I decided to take the initiative and call a local Christian Church about Sunday. On the phone, I was having an extreme panic attack, felt she was viewing me critically. Now I'm afraid to go there Sunday. I'm catastrophizing about driving and the parking lot. I will push through the anxiety and agoraphobia.


I also called local comedy clubs that were closed. I'll also reach out to Fountain House friends.


Then I had to call my mom and tell her about all the success. My mother is getting older and if I want to meet friends, I have to meet friends MYSELF, she can't do it for me.

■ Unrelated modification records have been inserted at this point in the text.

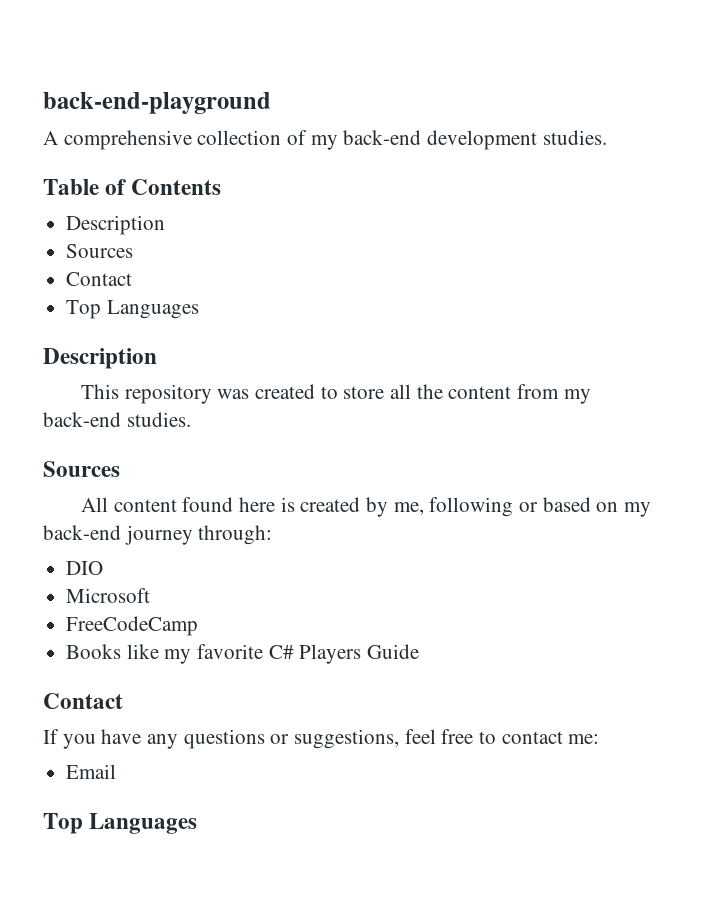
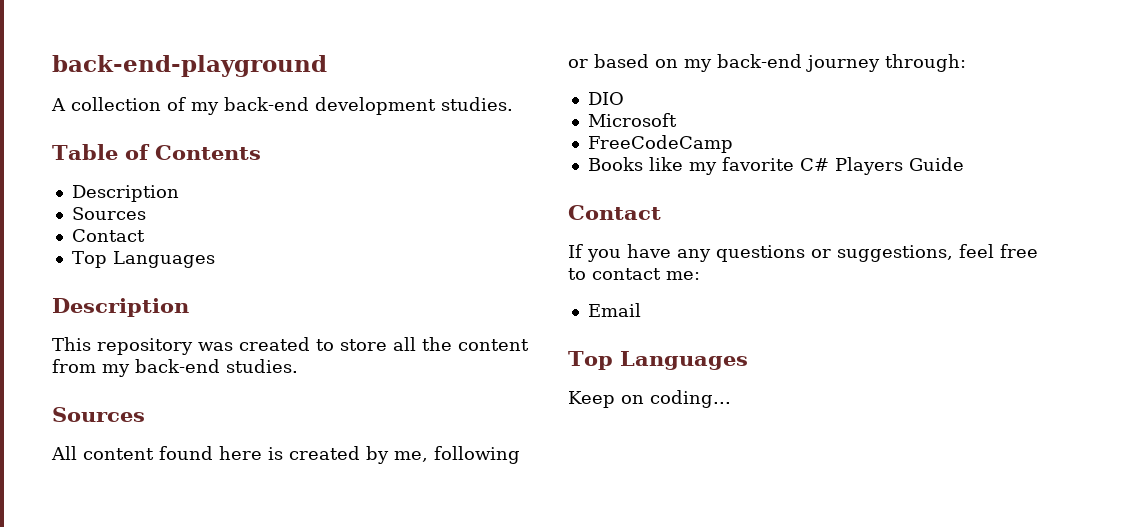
- A comprehensive collection of my back-end development studies.
+ A collection of my back-end development studies.
+ Keep on coding...

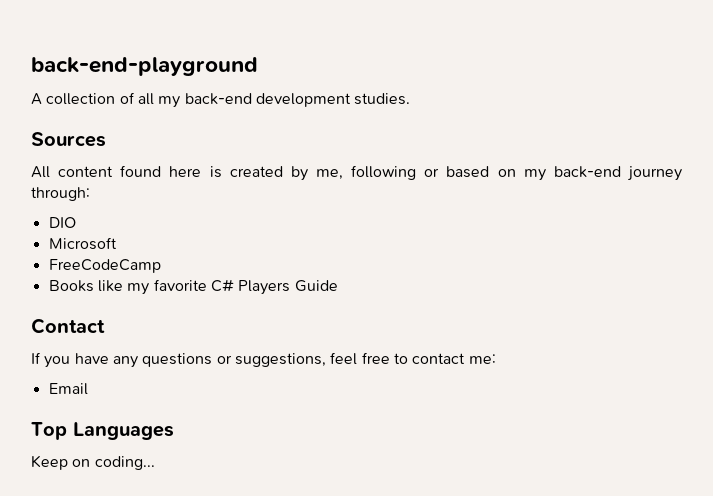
- A collection of my back-end development studies.
+ A collection of all my back-end development studies.
- Table of Contents
- Description
- Sources
- Contact
- Top Languages
- Description
- This repository was created to store all the content from my back-end studies.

The reason I started making my sensational social media posts was that I was seeking friendship. Then it turned into money and fame. I was imagining there was a secret admirer. Unfortunately, all evidence shows that it's a pipe dream. I get five views on my videos. The likelihood that it's somebody of significance is slim.

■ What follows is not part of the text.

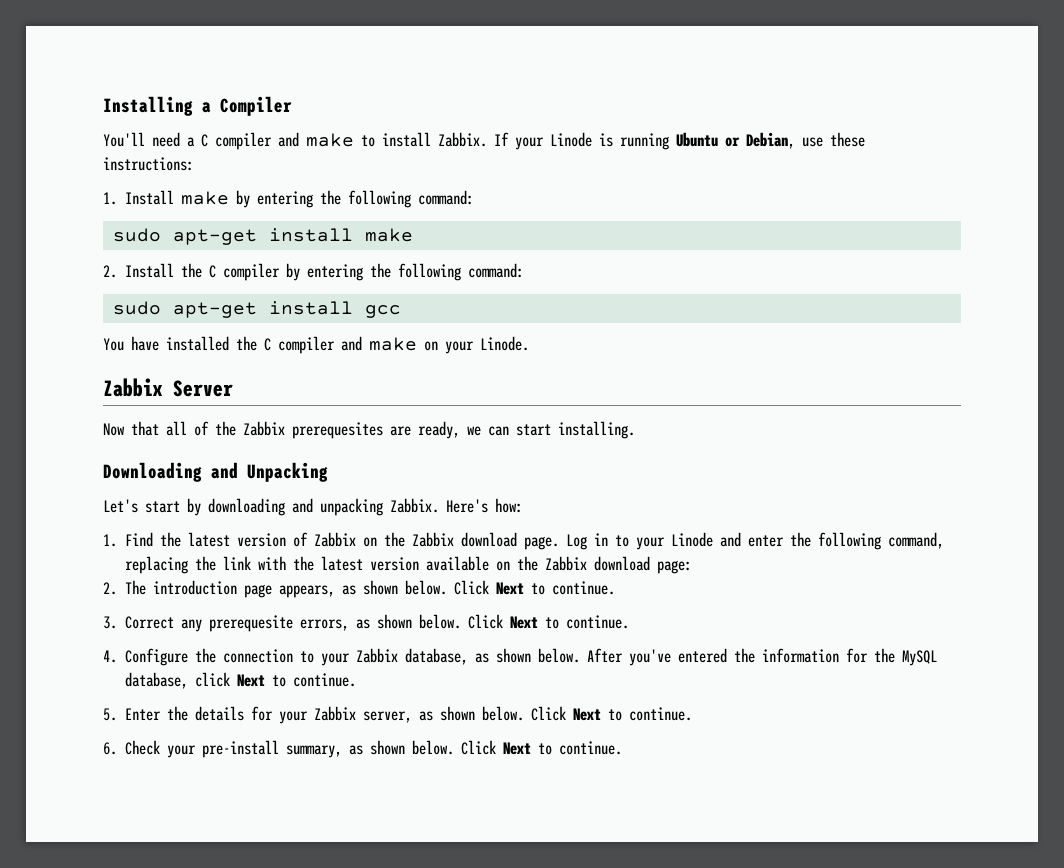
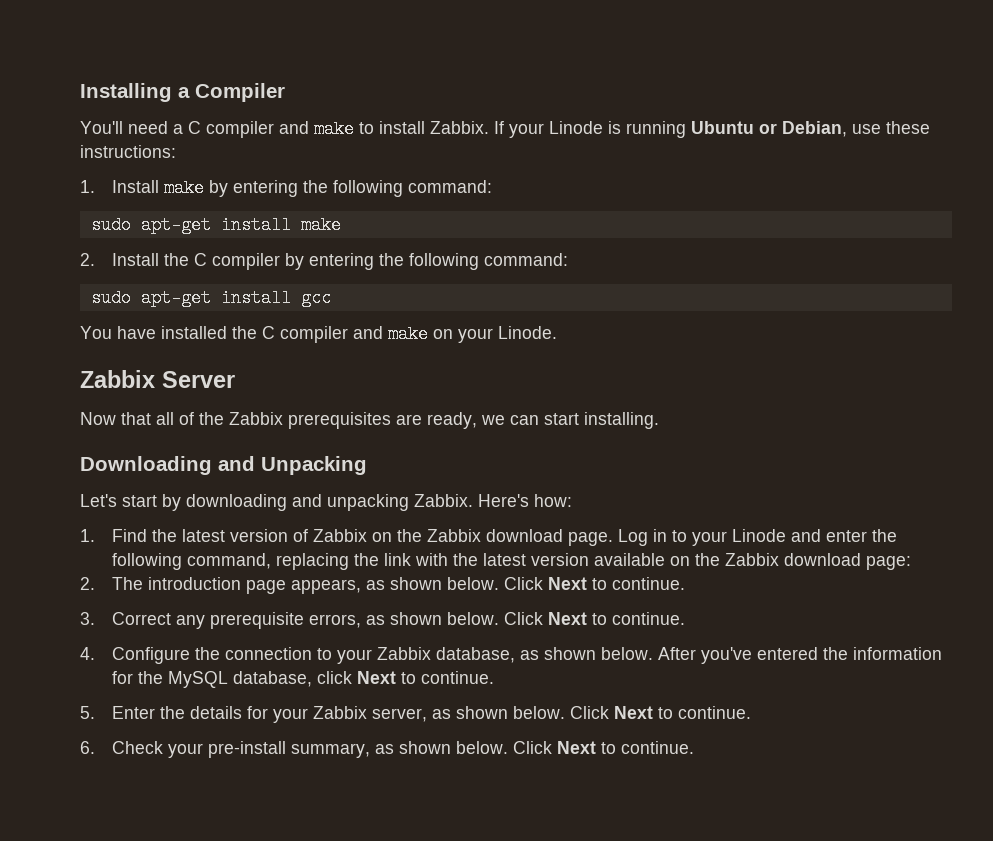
- Now that all of the Zabbix prerequesites are ready, we can start installing.
+ Now that all of the Zabbix prerequisites are ready, we can start installing.
- 3. Correct any prerequesite errors, as shown below.
+ 3. Correct any prerequisite errors, as shown below.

I guess the point I'm trying to make... yes, my posts are like a digital diary and I have fun making them. But if I'm expecting someone to come knocking at my door and say I discovered you from the internet, that's very unrealistic. I've been attempting that for years with no success. The key to meeting friends is reaching out to people in the REAL WORLD. Unfortunately, I have crippling social anxiety and agoraphobia.


When I get filled with frustration I blame my mom. Feel she's torturing me and holding me prisoner. But my chains are internal, not maternal. Sympathize and love my parents. They want the best for me. We're all full of sadness over what happened to us.


I'll go to the Christian Church Sunday, but don't stop there. Keep going into the REAL world. Break free from my chains. And stop telling mommy everything.